EXTRACTED RECORDS: Begin
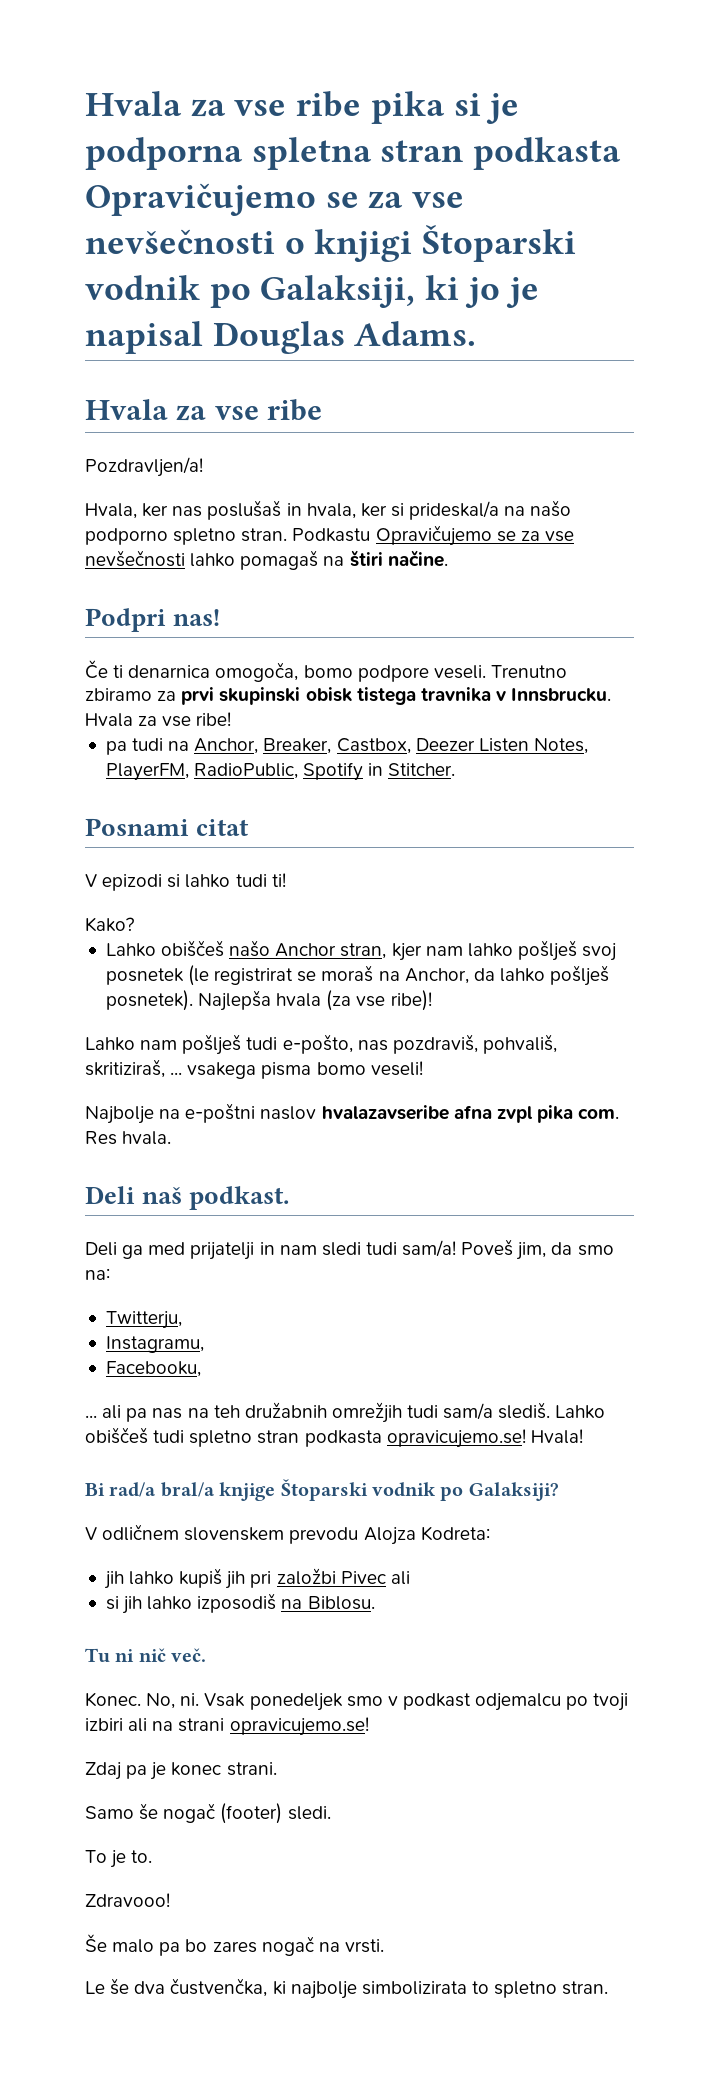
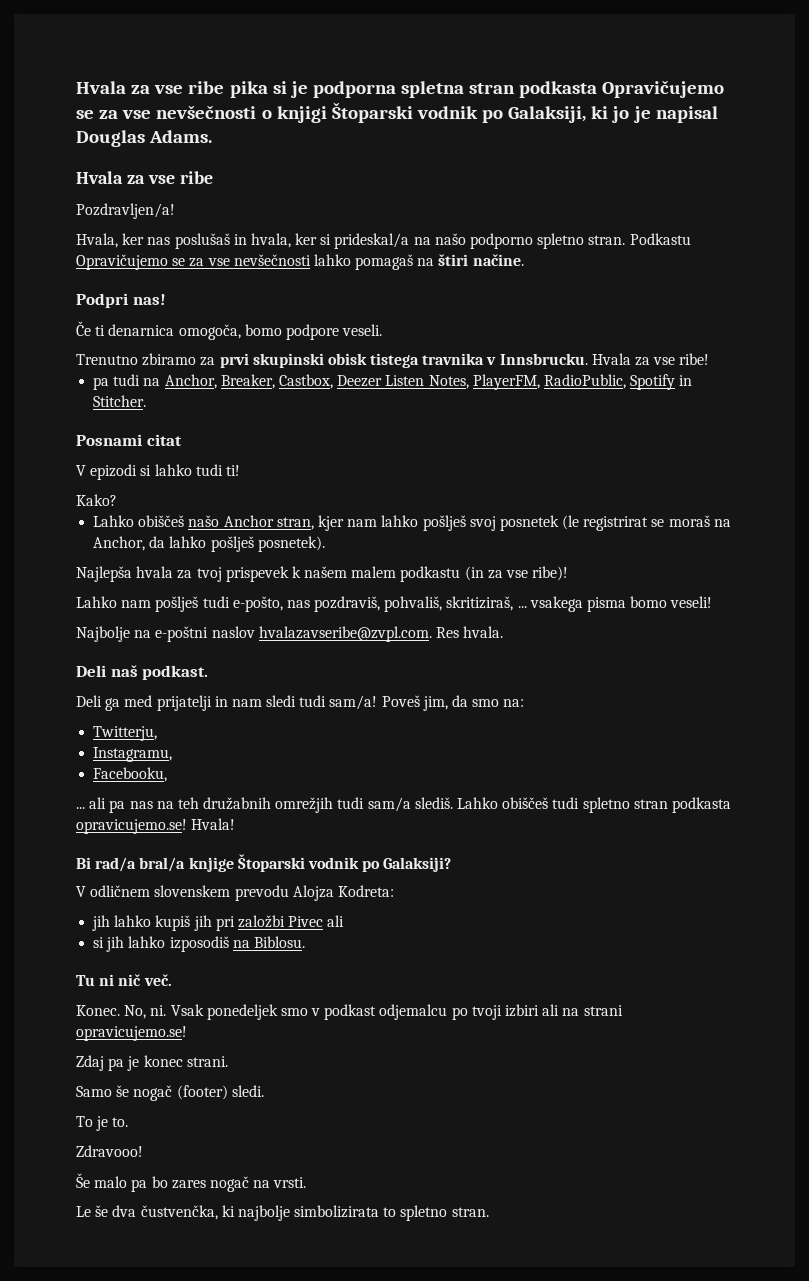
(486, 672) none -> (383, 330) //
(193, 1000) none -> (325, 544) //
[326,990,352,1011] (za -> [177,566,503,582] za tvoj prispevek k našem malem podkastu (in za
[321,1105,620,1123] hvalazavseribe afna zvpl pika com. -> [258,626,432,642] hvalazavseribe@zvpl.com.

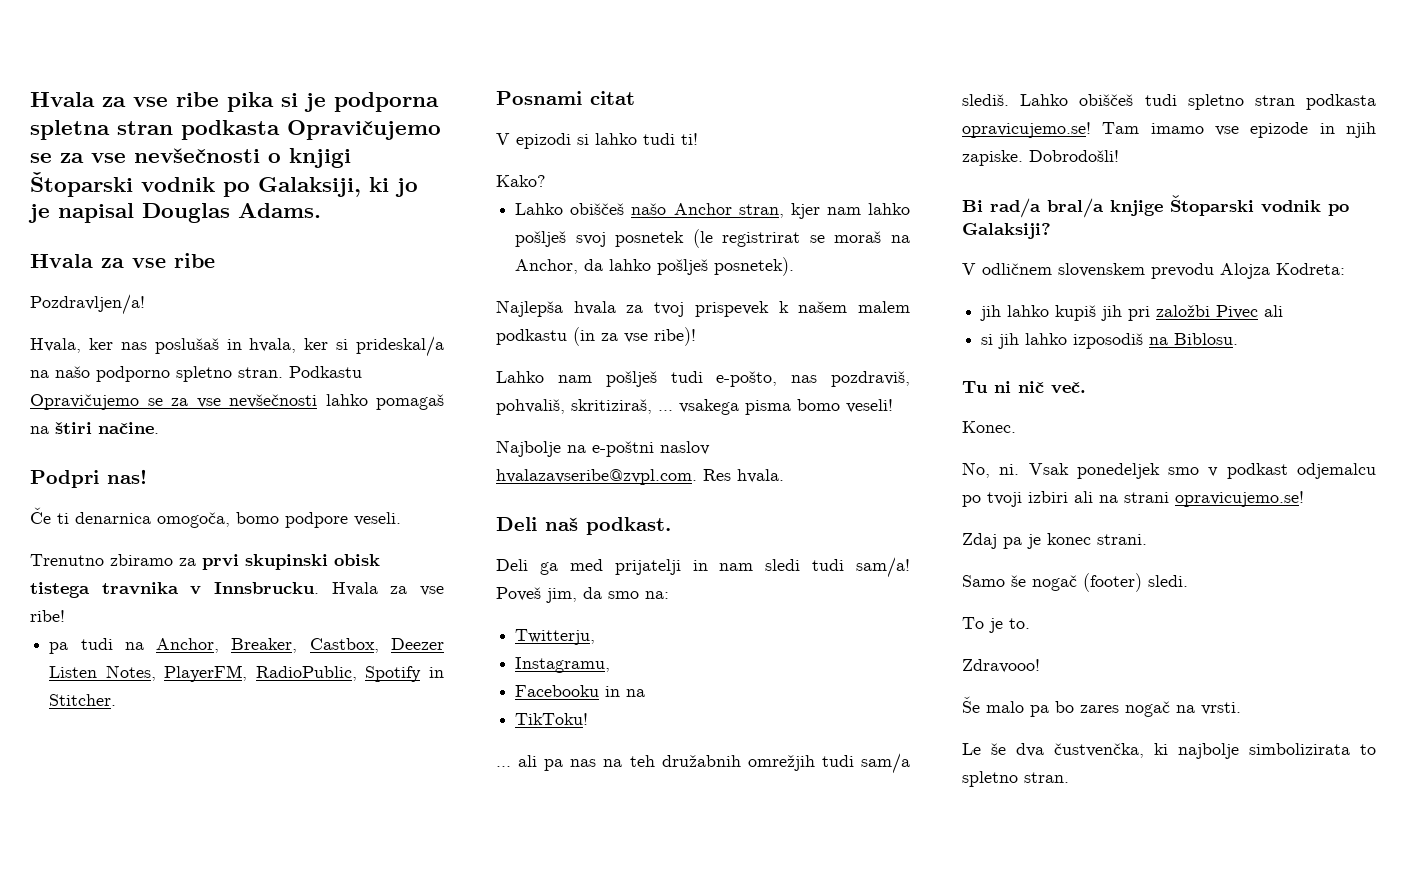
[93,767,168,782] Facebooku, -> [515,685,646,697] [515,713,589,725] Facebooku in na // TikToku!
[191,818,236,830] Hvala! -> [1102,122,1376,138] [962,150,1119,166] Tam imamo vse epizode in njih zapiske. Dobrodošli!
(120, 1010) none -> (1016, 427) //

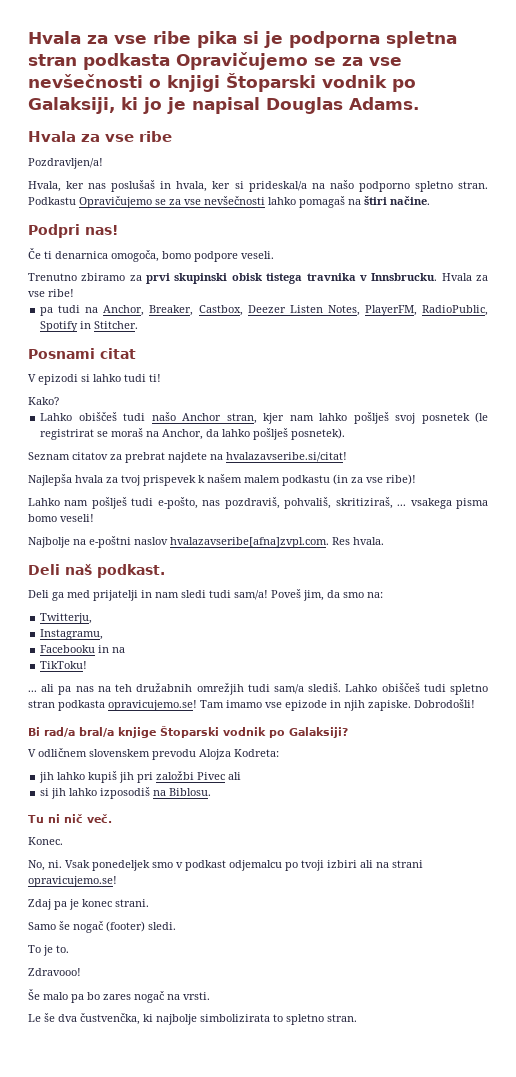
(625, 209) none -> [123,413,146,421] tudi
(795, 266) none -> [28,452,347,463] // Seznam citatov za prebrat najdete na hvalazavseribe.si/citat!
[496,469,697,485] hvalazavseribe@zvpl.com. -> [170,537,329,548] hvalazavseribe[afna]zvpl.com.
EXTRACTED RECORDS: End
** WHAT IS NEEDED **
The output must consist solely of the lines from the one containing "(795, 266) none" through the end of the listing, unaltered.

** SOLUTION FOR THIS EXERCISE **
(795, 266) none -> [28,452,347,463] // Seznam citatov za prebrat najdete na hvalazavseribe.si/citat!
[496,469,697,485] hvalazavseribe@zvpl.com. -> [170,537,329,548] hvalazavseribe[afna]zvpl.com.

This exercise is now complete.